■ **What you will do**:
The answer must be an exact transcription of the lines below from the first through the one containing "none -> <li>", with the pictures left out; please add nothing else.

-------- Dataset

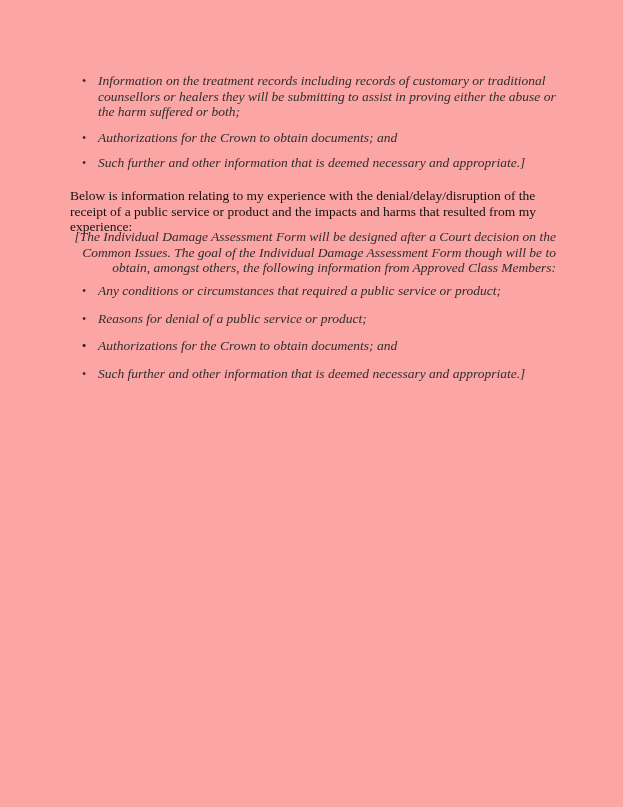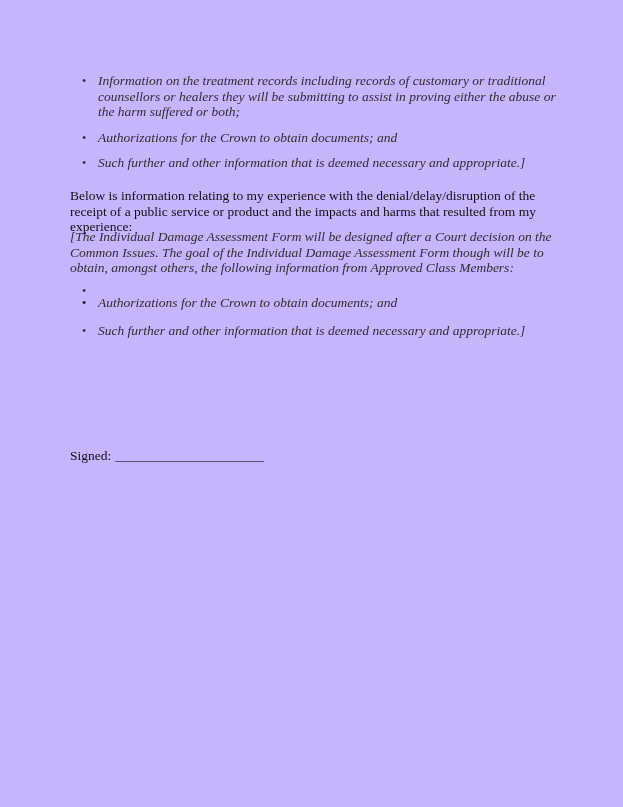"Information on the treatment records" .page { background: #c4b5fd -> #fca5a5 }
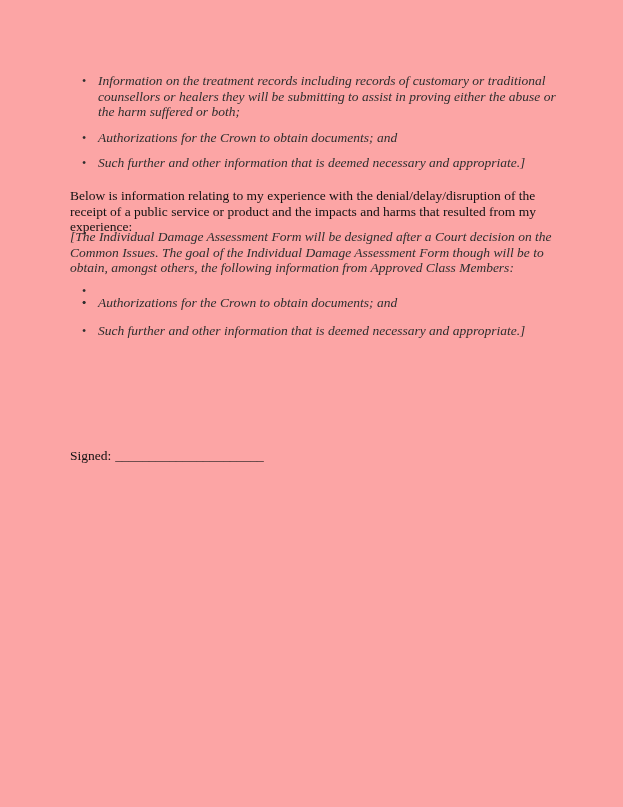"[The Individual Damage Assessment Form" p.para.italic { text-align: none -> right }
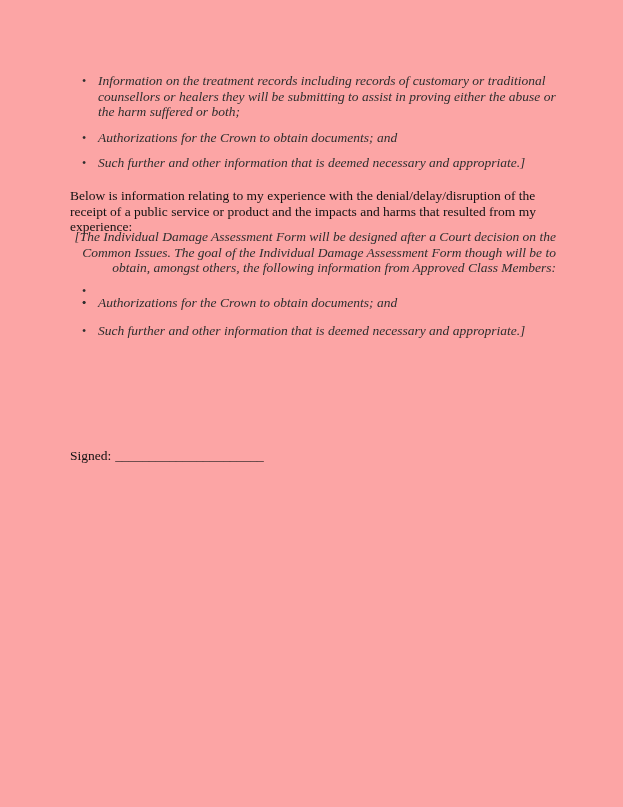"Any conditions or circumstances that" li { html: none -> <li> <span></span> <span>Any conditions or circumstances that required a public service or product;</span> </li> }
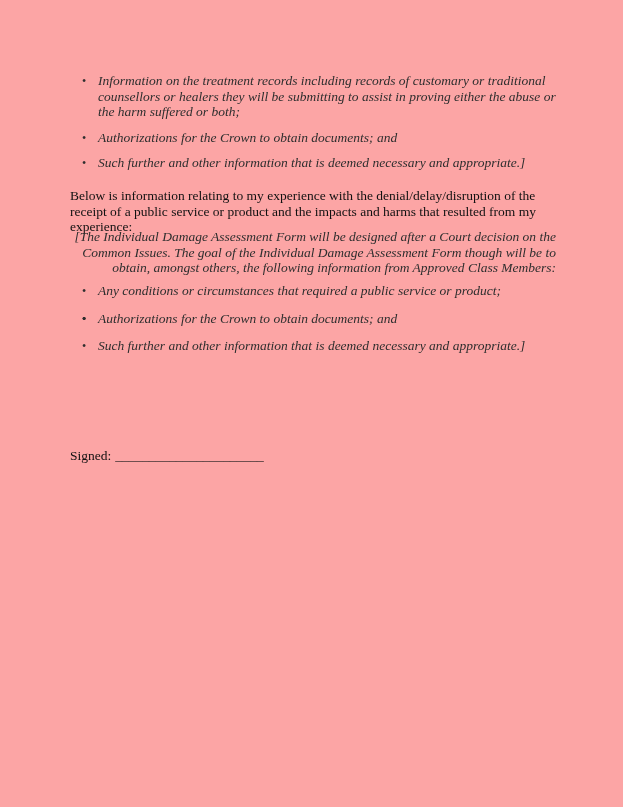"Reasons for denial of a" span { html: none -> <span>Reasons for denial of a public service or product;</span> }
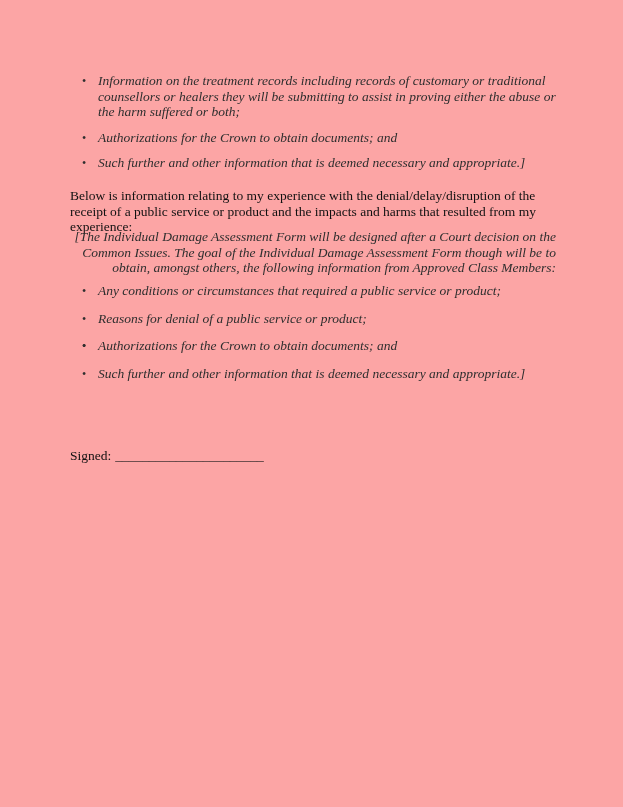"Signed: ______________________" span.sig-group { html: <span> <span>Signed:</span><span>______________________</span> </span> -> none }
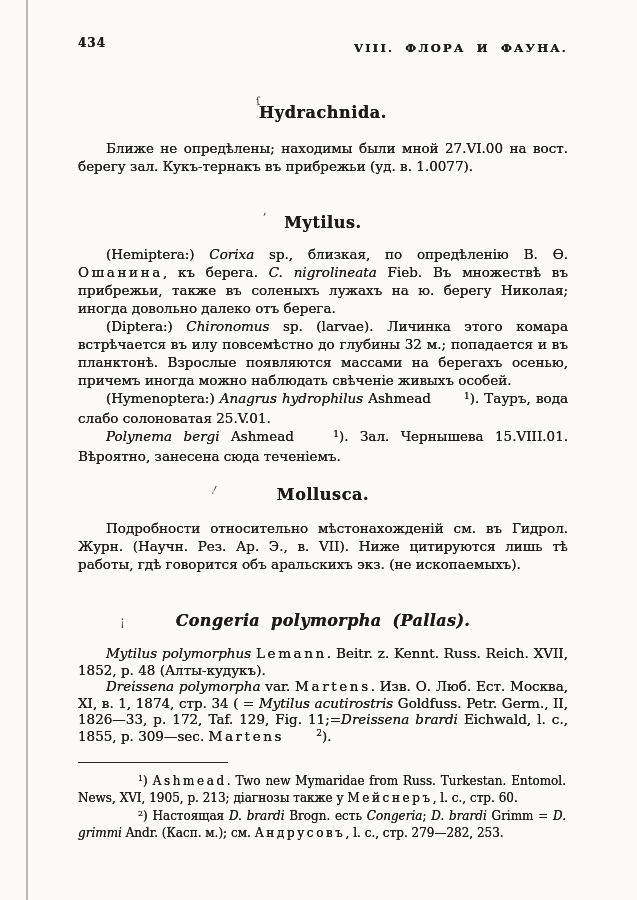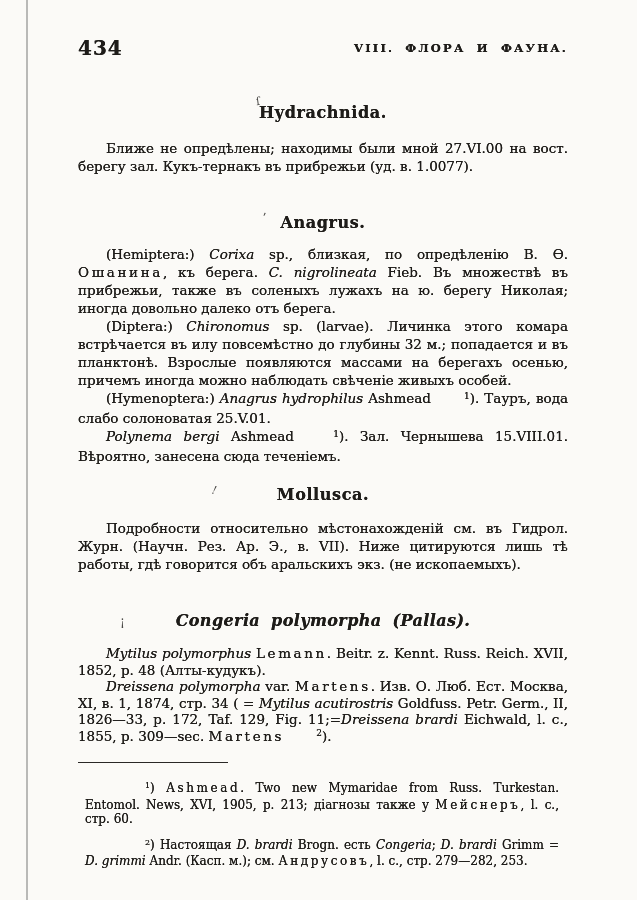"434" .pagenum { font-size: 20px -> 12px }
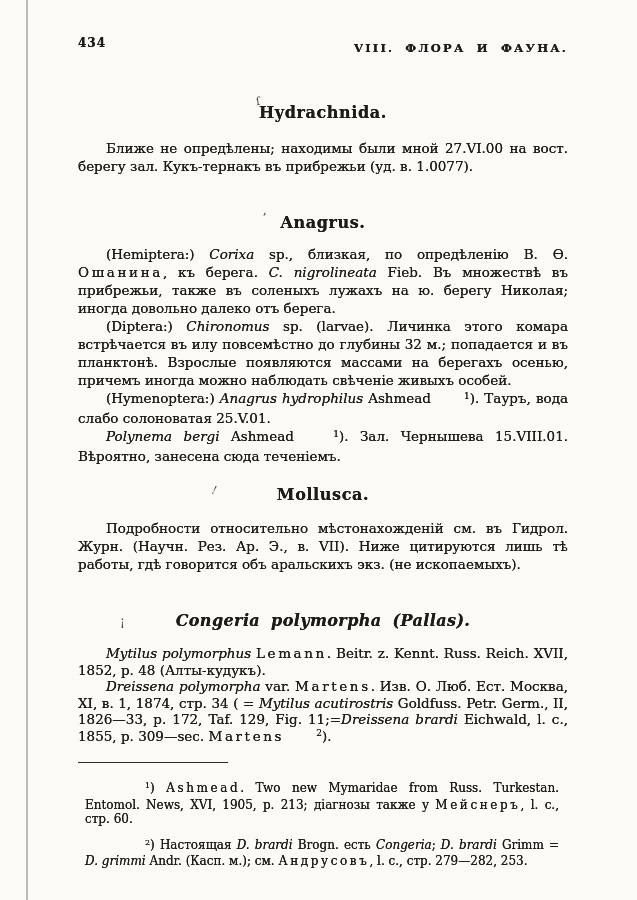"Anagrus." div.heading { text: Anagrus -> Mytilus }
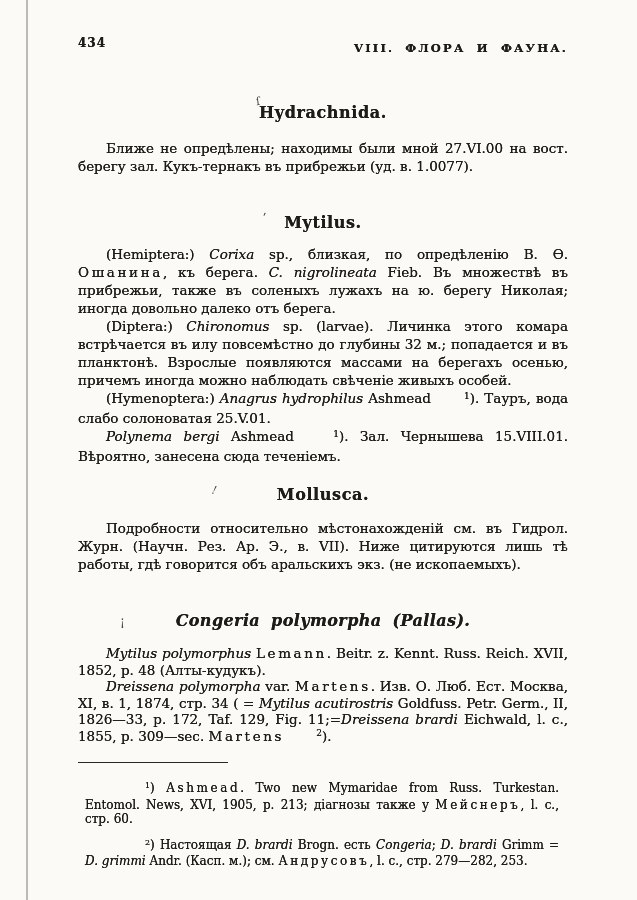"1) Ashmead. Two new Mymaridae" .footnotes p { margin: 11px -> 4px }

----------------

■ **Solution**:
"Information on the treatment records" .page { background: #c4b5fd -> #fca5a5 }
"[The Individual Damage Assessment Form" p.para.italic { text-align: none -> right }
"Any conditions or circumstances that" li { html: none -> <li> <span></span> <span>Any conditions or circumstances that required a public service or product;</span> </li> }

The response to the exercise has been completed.